======== INPUT DATA

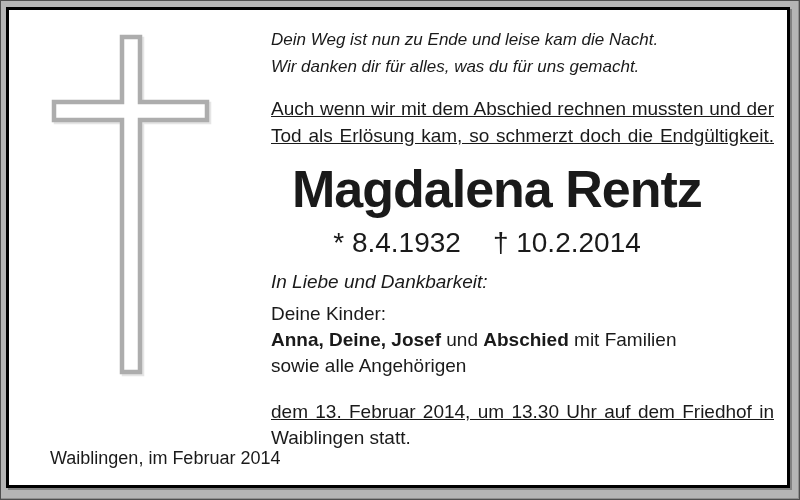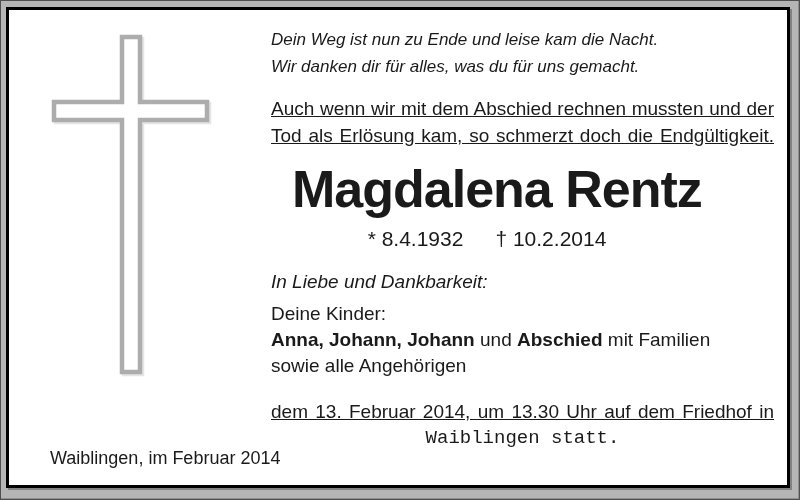"* 8.4.1932 † 10.2.2014" .dates { font-size: 21px -> 28px }
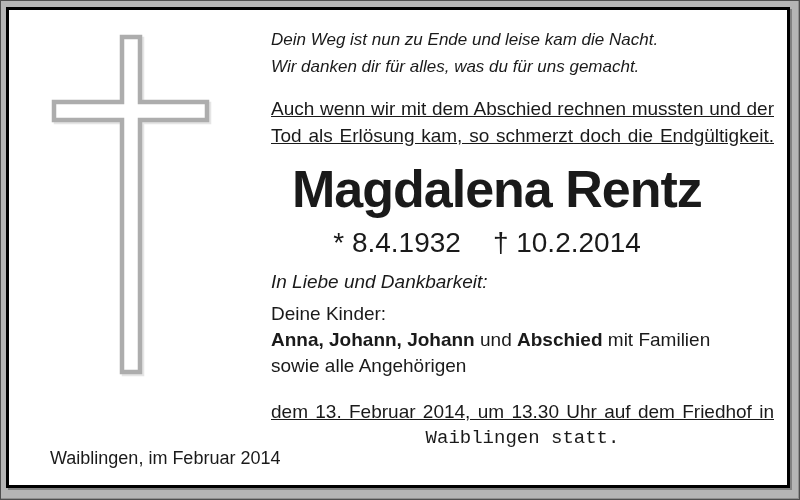"Anna, Johann, Johann" span.b { text: Johann, Johann -> Deine, Josef }
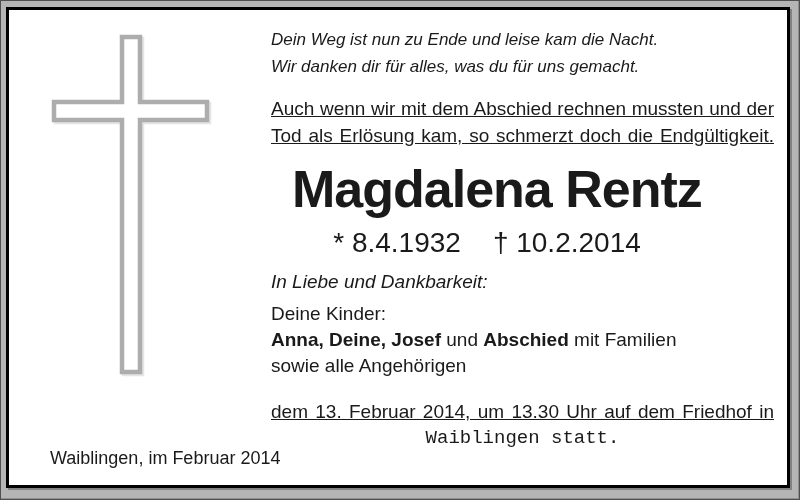"Waiblingen statt." .jline-end { font-family: Liberation Mono, monospace -> none; text-align: center -> left }
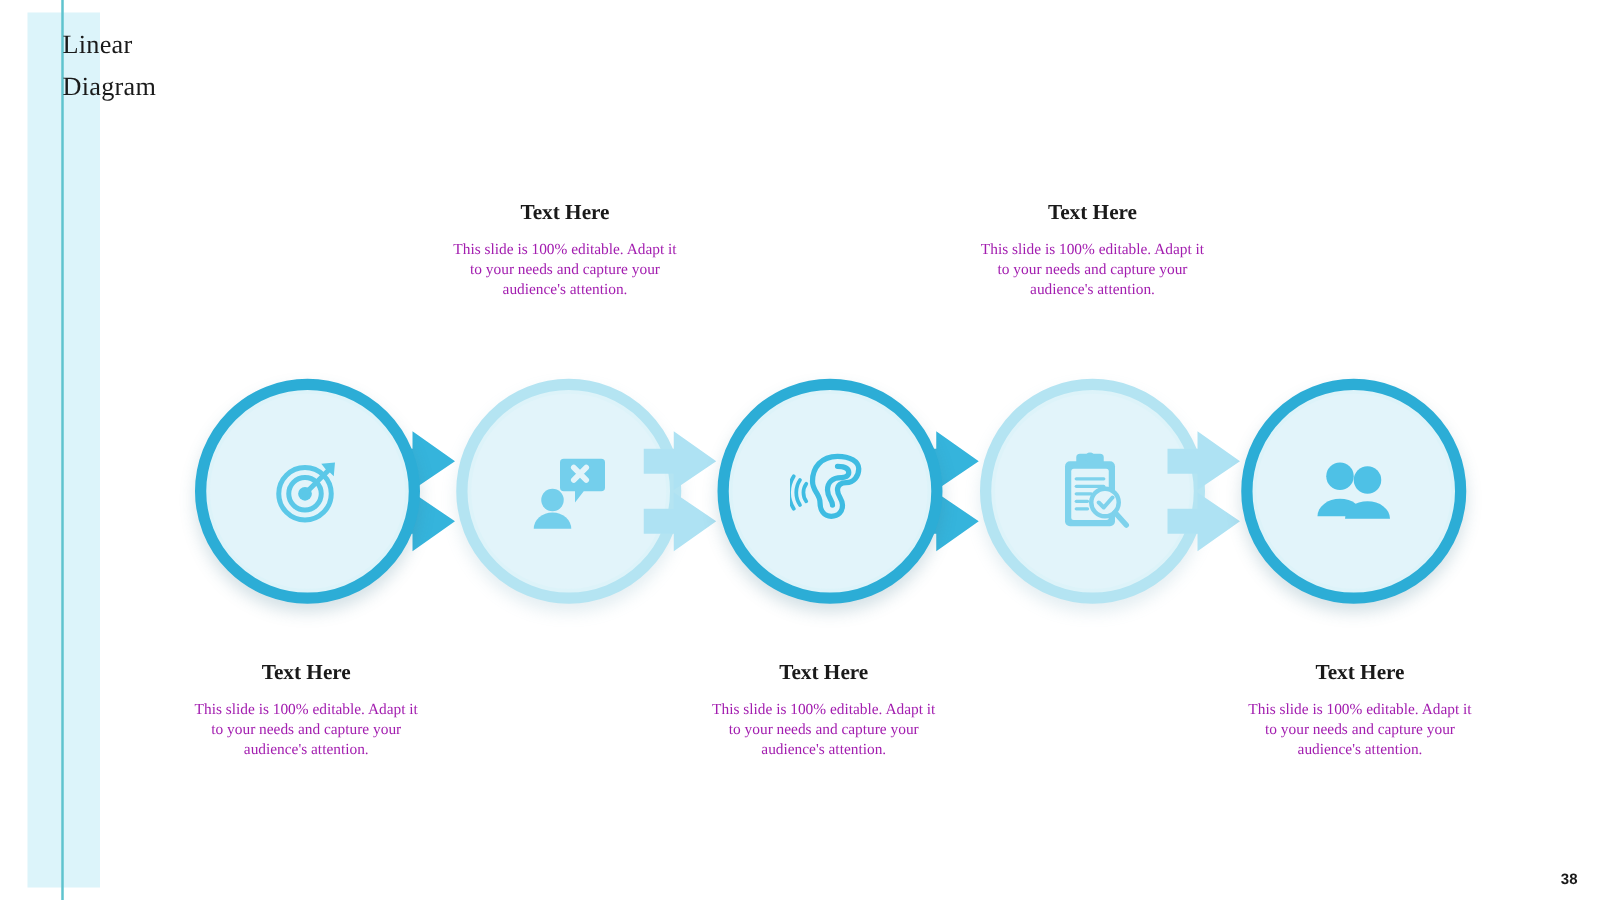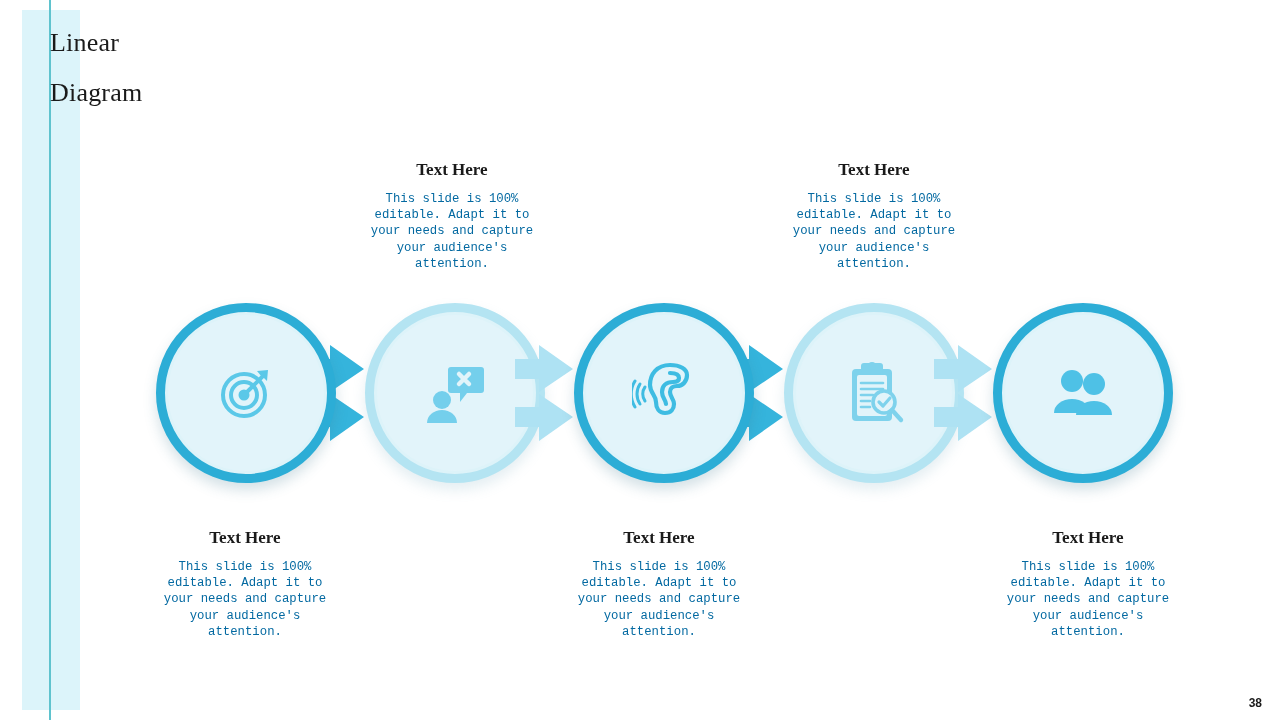"Linear" #title { font-size: 26px -> 21px; line-height: 50px -> 34px }
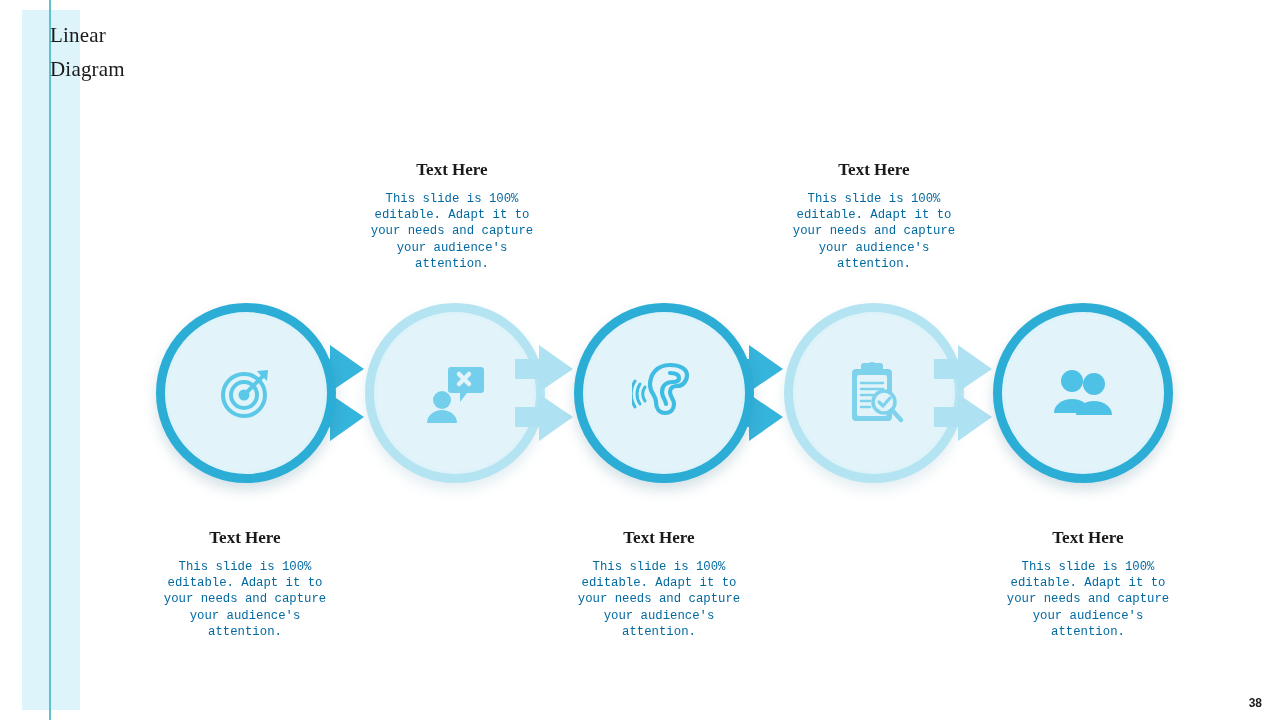"This slide is 100% editable." .tb-body { color: #0369a1 -> #a21caf; font-family: Liberation Mono, monospace -> Liberation Serif, serif }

================

▶ _ASSIGNMENT_
Your task is to retype, exactly and only, the lines from the line holding "font-size: 26px ->" through the final line of the data above, with both ends kept. Drop the pictures.

▶ _RESULT FOR THIS EXERCISE_
"Linear" #title { font-size: 26px -> 21px; line-height: 50px -> 34px }
"This slide is 100% editable." .tb-body { color: #0369a1 -> #a21caf; font-family: Liberation Mono, monospace -> Liberation Serif, serif }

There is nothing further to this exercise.